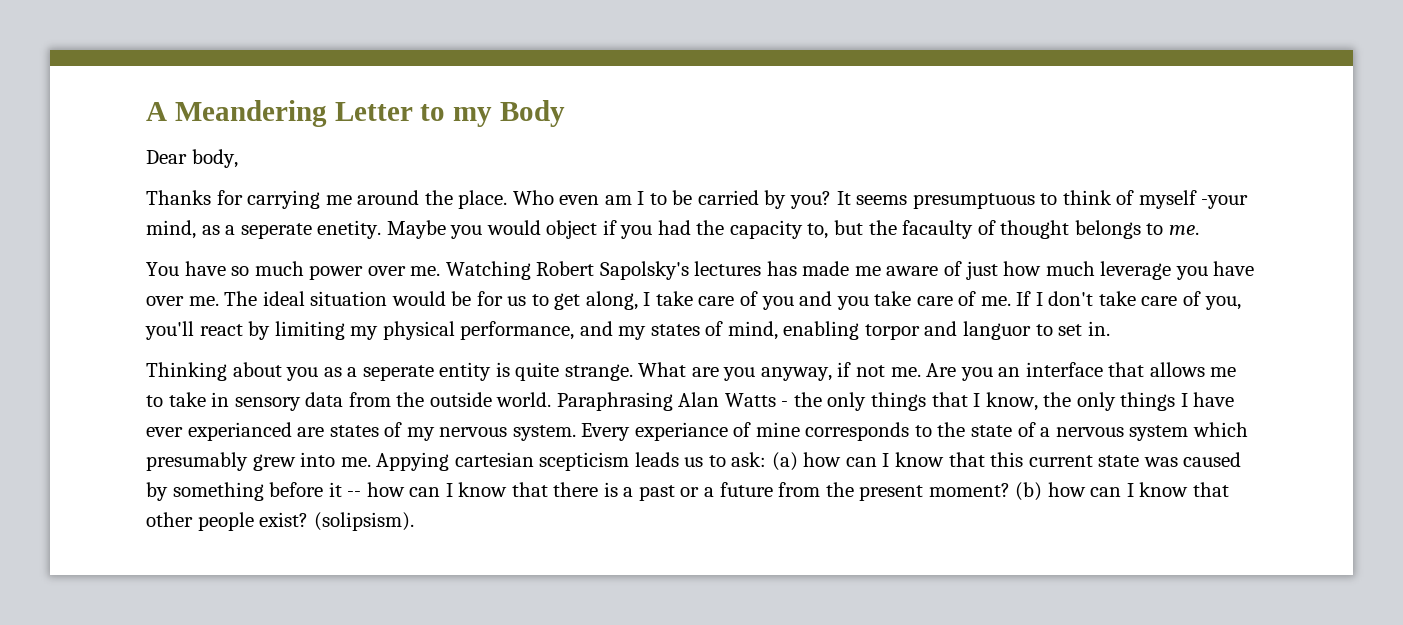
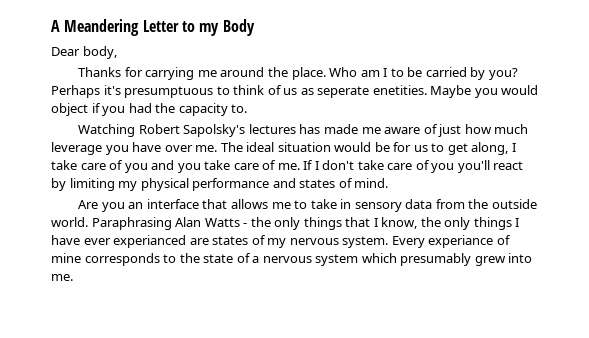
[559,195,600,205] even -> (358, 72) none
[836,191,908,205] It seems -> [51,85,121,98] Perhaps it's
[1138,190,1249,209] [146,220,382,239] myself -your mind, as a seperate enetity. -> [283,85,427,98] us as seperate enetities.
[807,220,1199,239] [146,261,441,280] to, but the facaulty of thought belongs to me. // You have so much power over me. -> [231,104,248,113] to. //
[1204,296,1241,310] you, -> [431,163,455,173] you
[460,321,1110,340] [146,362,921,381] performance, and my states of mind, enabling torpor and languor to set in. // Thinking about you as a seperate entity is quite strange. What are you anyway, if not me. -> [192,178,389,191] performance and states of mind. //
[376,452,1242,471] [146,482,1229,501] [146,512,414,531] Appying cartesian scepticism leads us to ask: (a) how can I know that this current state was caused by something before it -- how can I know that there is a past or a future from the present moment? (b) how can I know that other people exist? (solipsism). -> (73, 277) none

---

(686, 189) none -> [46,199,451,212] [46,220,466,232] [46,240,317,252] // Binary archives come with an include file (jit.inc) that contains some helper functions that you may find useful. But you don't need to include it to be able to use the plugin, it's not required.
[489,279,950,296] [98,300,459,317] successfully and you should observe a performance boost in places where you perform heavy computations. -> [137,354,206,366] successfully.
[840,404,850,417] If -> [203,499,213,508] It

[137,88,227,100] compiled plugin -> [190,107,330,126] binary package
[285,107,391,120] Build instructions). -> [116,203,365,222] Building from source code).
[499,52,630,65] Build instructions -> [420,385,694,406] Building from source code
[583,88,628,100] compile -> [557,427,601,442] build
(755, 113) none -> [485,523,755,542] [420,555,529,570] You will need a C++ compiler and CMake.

*Problem description*:
Everything from the line with "[559,195,600,205] even -> (358, 72) none" through the line with "[807,220,1199,239] [146,261,441,280] to, but" in the listing above must be retyped exactly, with nothing added.

*Response to this exercise*:
[559,195,600,205] even -> (358, 72) none
[836,191,908,205] It seems -> [51,85,121,98] Perhaps it's
[1138,190,1249,209] [146,220,382,239] myself -your mind, as a seperate enetity. -> [283,85,427,98] us as seperate enetities.
[807,220,1199,239] [146,261,441,280] to, but the facaulty of thought belongs to me. // You have so much power over me. -> [231,104,248,113] to. //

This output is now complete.